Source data
· · · ·

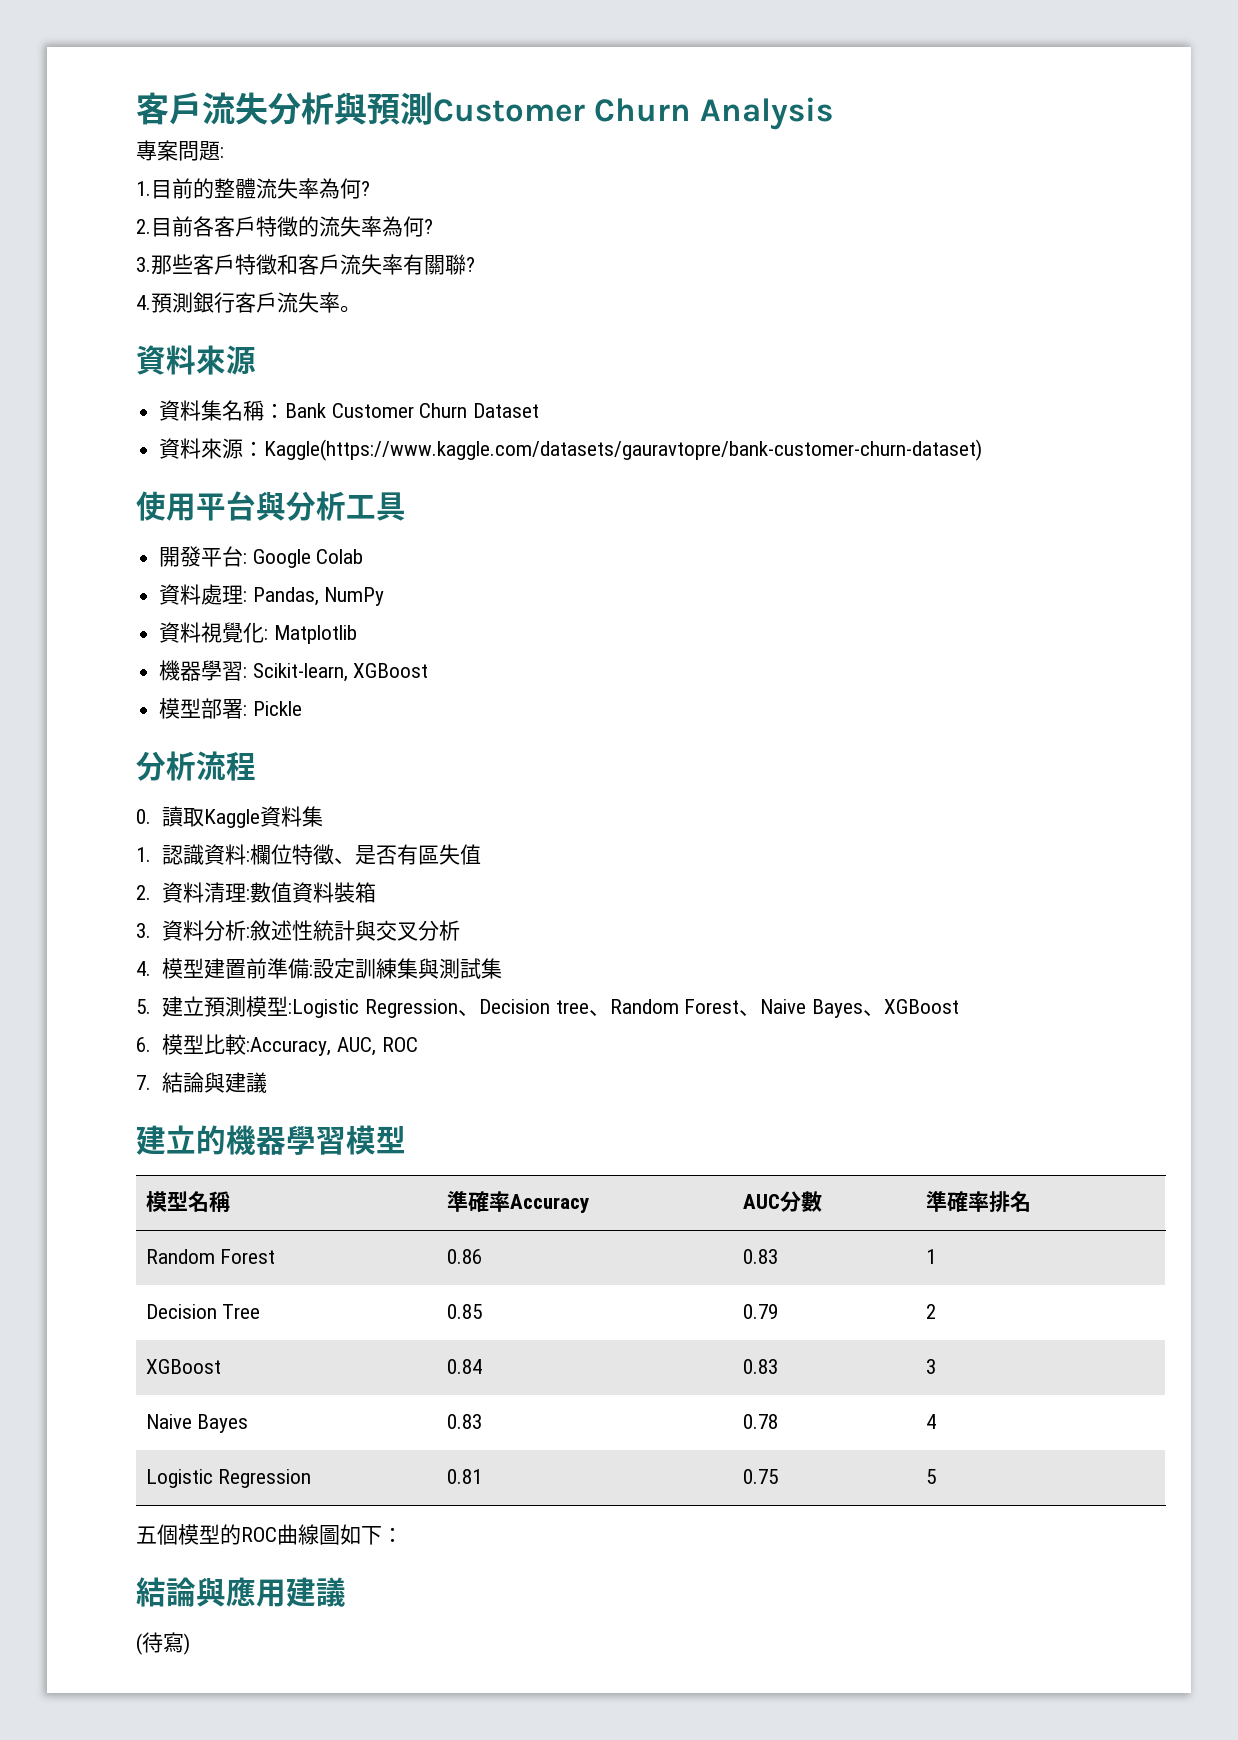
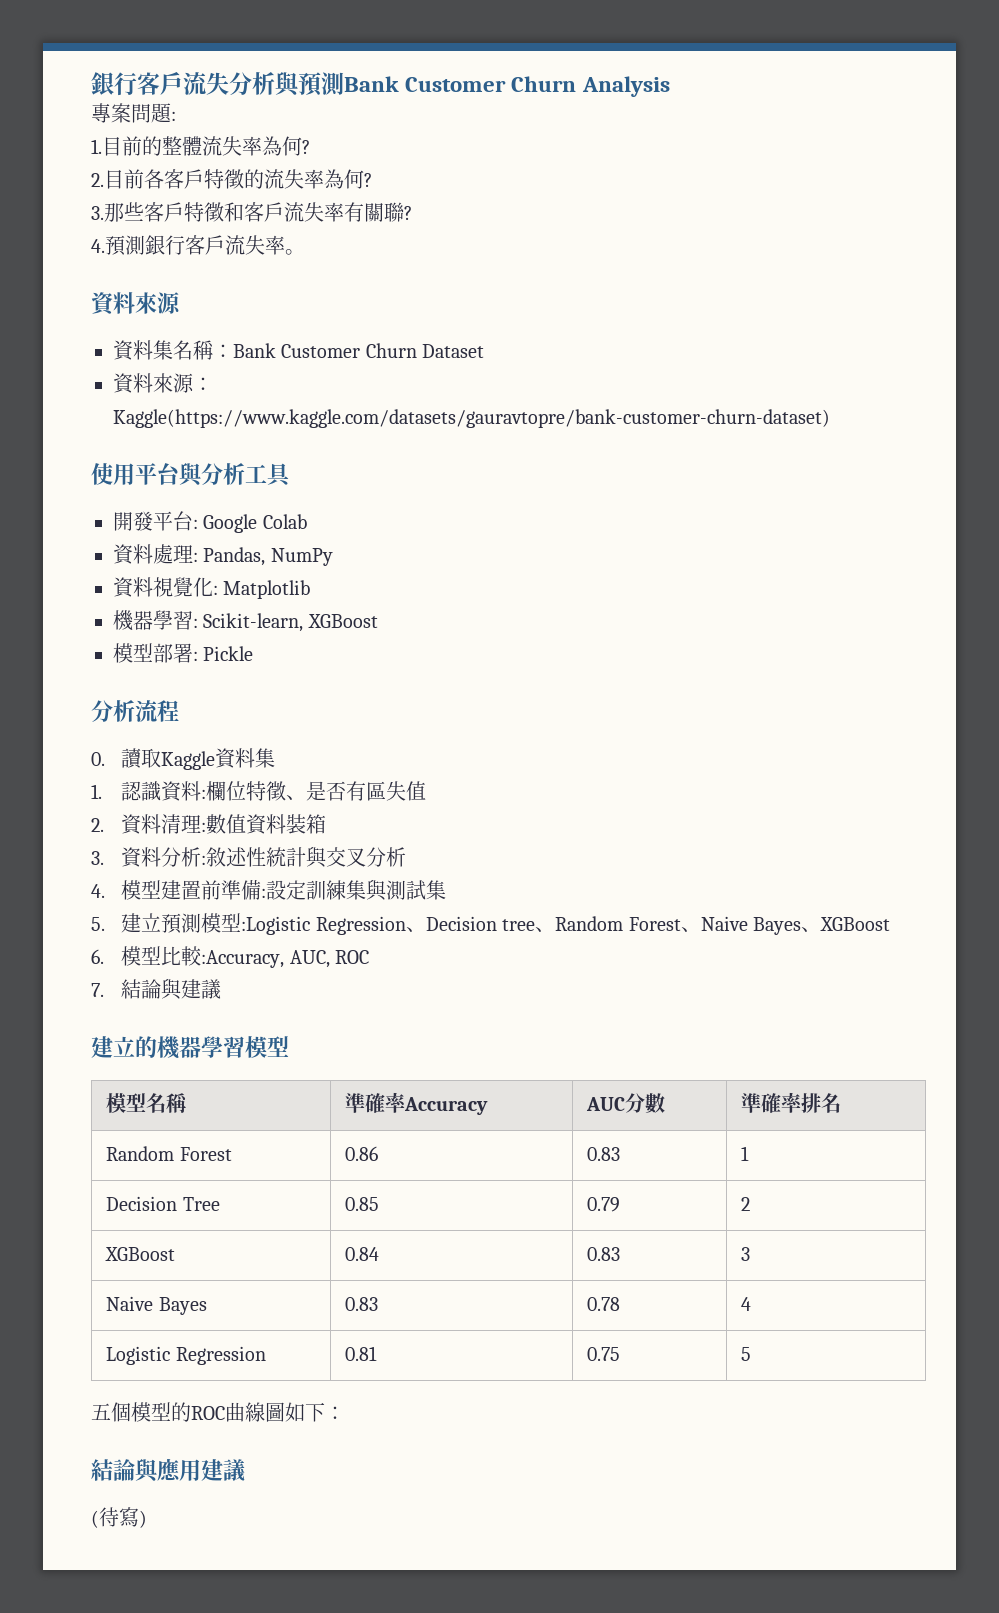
- 客戶流失分析與預測Customer Churn Analysis
+ 銀行客戶流失分析與預測Bank Customer Churn Analysis

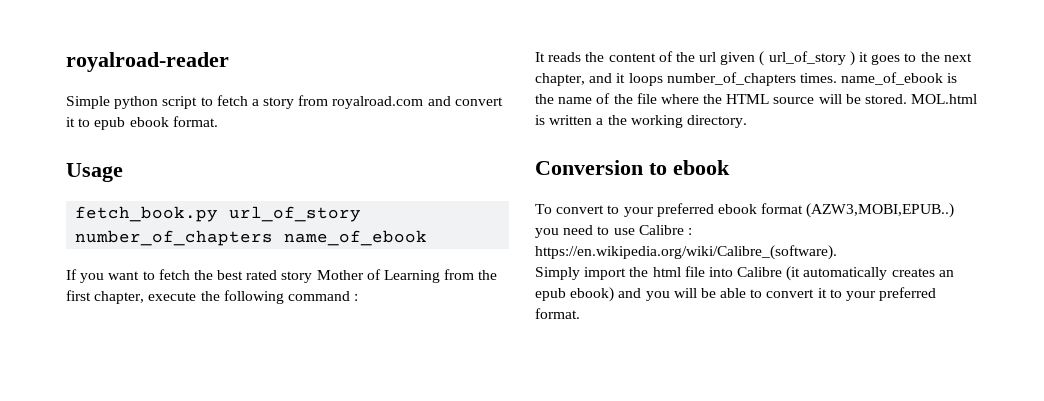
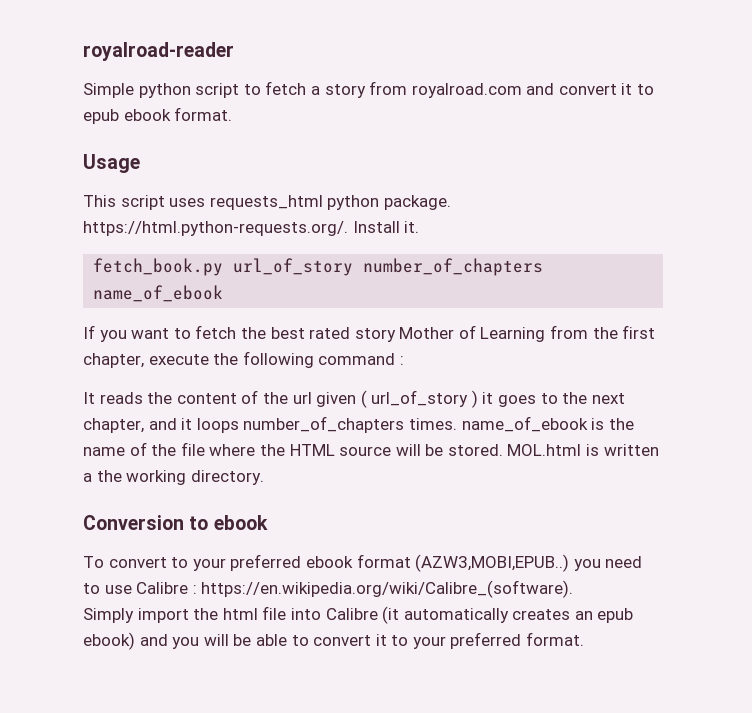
+ This script uses requests_html python package. https://html.python-requests.org/. Install it.

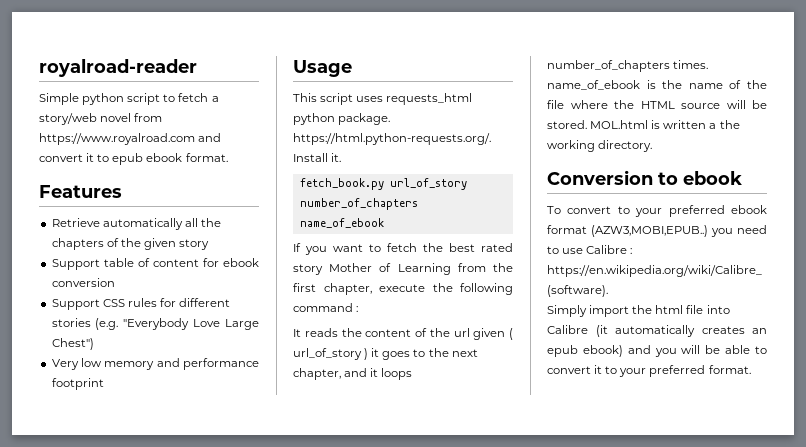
- Simple python script to fetch a story from royalroad.com and convert it to epub ebook format.
+ Simple python script to fetch a story/web novel from https://www.royalroad.com and convert it to epub ebook format.
+ Features
+ Retrieve automatically all the chapters of the given story
+ Support table of content for ebook conversion
+ Support CSS rules for different stories (e.g. "Everybody Love Large Chest")
+ Very low memory and performance footprint

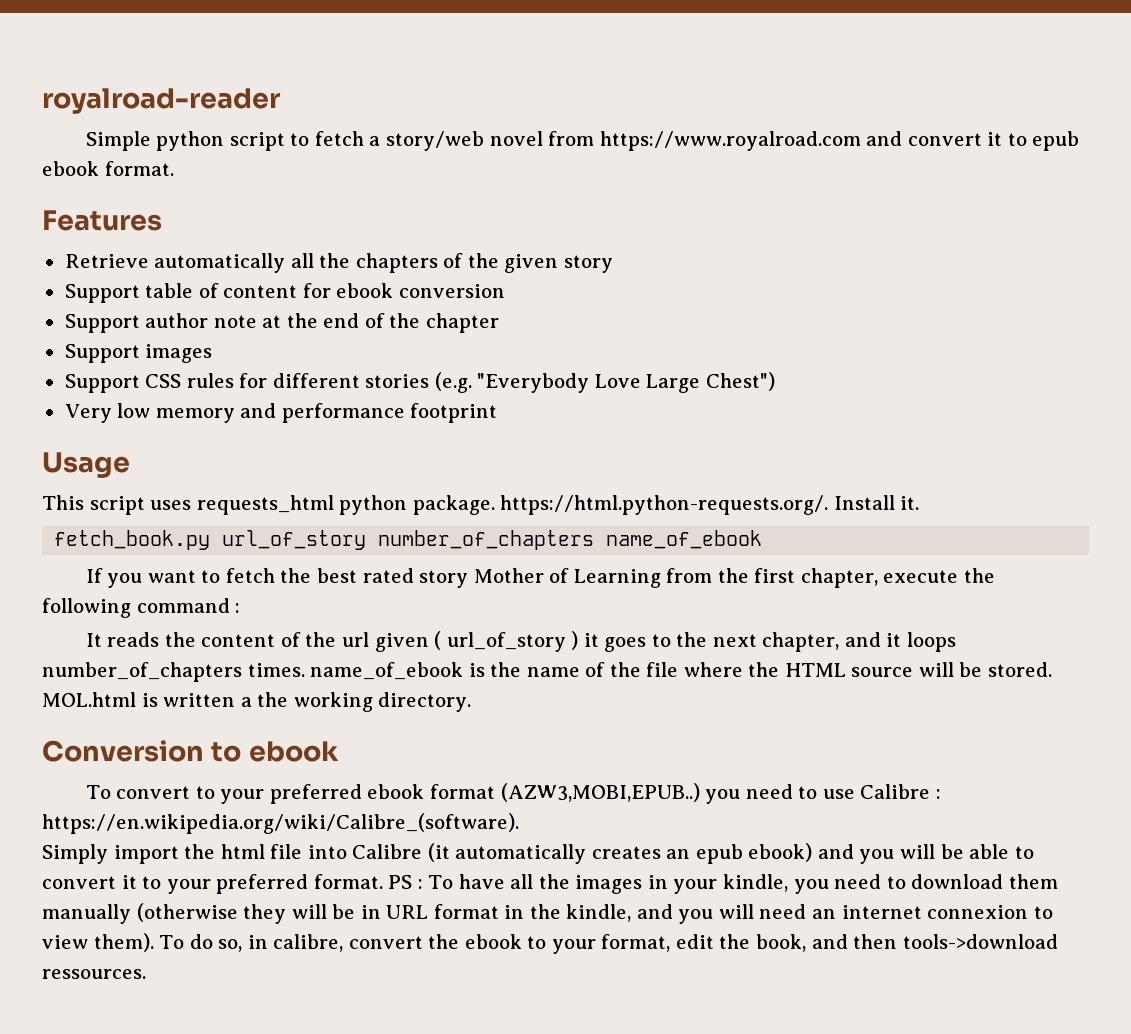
+ Support author note at the end of the chapter
+ Support images
+ PS : To have all the images in your kindle, you need to download them manually (otherwise they will be in URL format in the kindle, and you will need an internet connexion to view them). To do so, in calibre, convert the ebook to your format, edit the book, and then tools->download ressources.

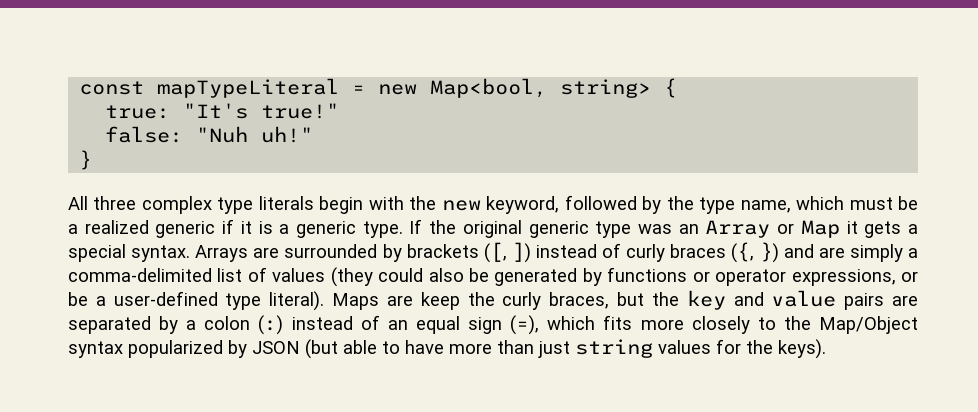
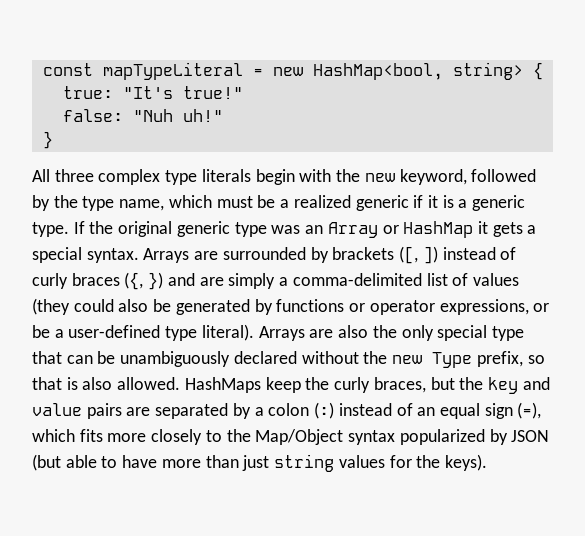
- const mapTypeLiteral = new Map<bool, string> {
+ const mapTypeLiteral = new HashMap<bool, string> {
- If the original generic type was an Array or Map it gets a special syntax.
+ If the original generic type was an Array or HashMap it gets a special syntax.
- Maps are keep the curly braces, but the key and value pairs are separated by a colon (:) instead of an equal sign (=), which fits more closely to the Map/Object syntax popularized by JSON (but able to have more than just string values for the keys).
+ Arrays are also the only special type that can be unambiguously declared without the new Type prefix, so that is also allowed. HashMaps keep the curly braces, but the key and value pairs are separated by a colon (:) instead of an equal sign (=), which fits more closely to the Map/Object syntax popularized by JSON (but able to have more than just string values for the keys).

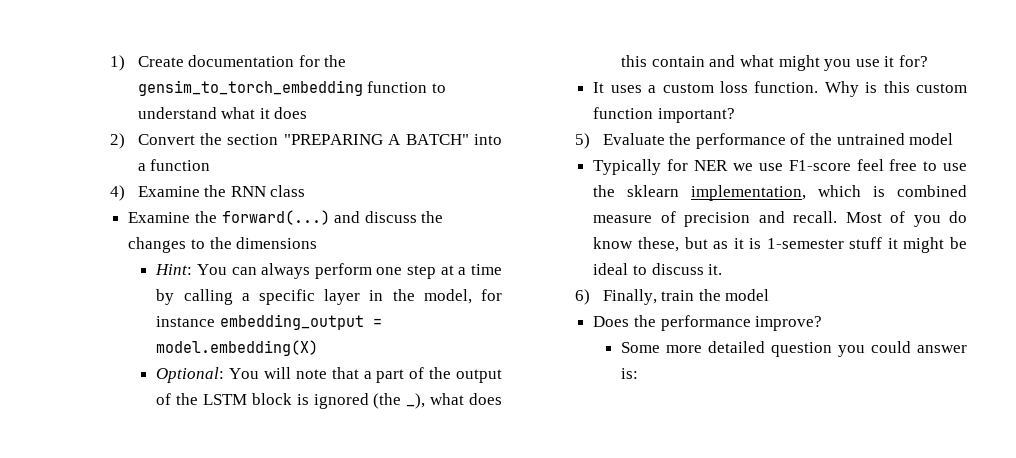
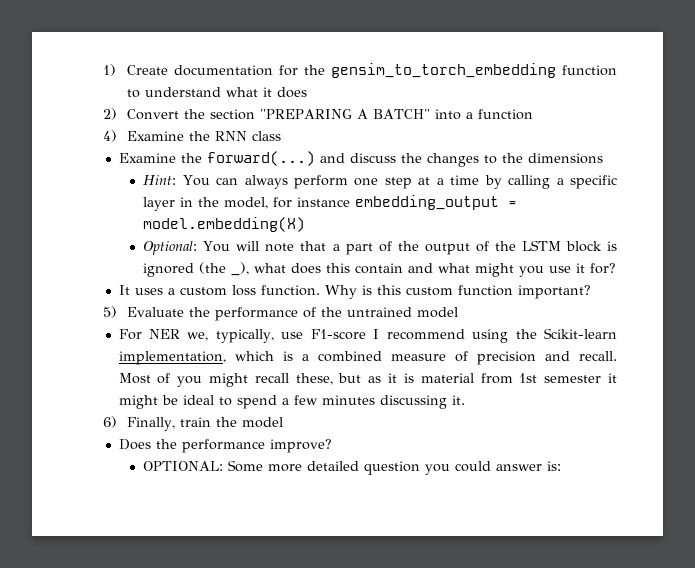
- Typically for NER we use F1-score feel free to use the sklearn implementation, which is combined measure of precision and recall.
+ For NER we, typically, use F1-score I recommend using the Scikit-learn implementation, which is a combined measure of precision and recall.
- Most of you do know these, but as it is 1-semester stuff it might be ideal to discuss it.
+ Most of you might recall these, but as it is material from 1st semester it might be ideal to spend a few minutes discussing it.
- Some more detailed question you could answer is:
+ OPTIONAL: Some more detailed question you could answer is:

· · · ·

Excluding the pictures, transcribe each entry above word for word.

- 客戶流失分析與預測Customer Churn Analysis
+ 銀行客戶流失分析與預測Bank Customer Churn Analysis

+ This script uses requests_html python package. https://html.python-requests.org/. Install it.

- Simple python script to fetch a story from royalroad.com and convert it to epub ebook format.
+ Simple python script to fetch a story/web novel from https://www.royalroad.com and convert it to epub ebook format.
+ Features
+ Retrieve automatically all the chapters of the given story
+ Support table of content for ebook conversion
+ Support CSS rules for different stories (e.g. "Everybody Love Large Chest")
+ Very low memory and performance footprint

+ Support author note at the end of the chapter
+ Support images
+ PS : To have all the images in your kindle, you need to download them manually (otherwise they will be in URL format in the kindle, and you will need an internet connexion to view them). To do so, in calibre, convert the ebook to your format, edit the book, and then tools->download ressources.

- const mapTypeLiteral = new Map<bool, string> {
+ const mapTypeLiteral = new HashMap<bool, string> {
- If the original generic type was an Array or Map it gets a special syntax.
+ If the original generic type was an Array or HashMap it gets a special syntax.
- Maps are keep the curly braces, but the key and value pairs are separated by a colon (:) instead of an equal sign (=), which fits more closely to the Map/Object syntax popularized by JSON (but able to have more than just string values for the keys).
+ Arrays are also the only special type that can be unambiguously declared without the new Type prefix, so that is also allowed. HashMaps keep the curly braces, but the key and value pairs are separated by a colon (:) instead of an equal sign (=), which fits more closely to the Map/Object syntax popularized by JSON (but able to have more than just string values for the keys).

- Typically for NER we use F1-score feel free to use the sklearn implementation, which is combined measure of precision and recall.
+ For NER we, typically, use F1-score I recommend using the Scikit-learn implementation, which is a combined measure of precision and recall.
- Most of you do know these, but as it is 1-semester stuff it might be ideal to discuss it.
+ Most of you might recall these, but as it is material from 1st semester it might be ideal to spend a few minutes discussing it.
- Some more detailed question you could answer is:
+ OPTIONAL: Some more detailed question you could answer is:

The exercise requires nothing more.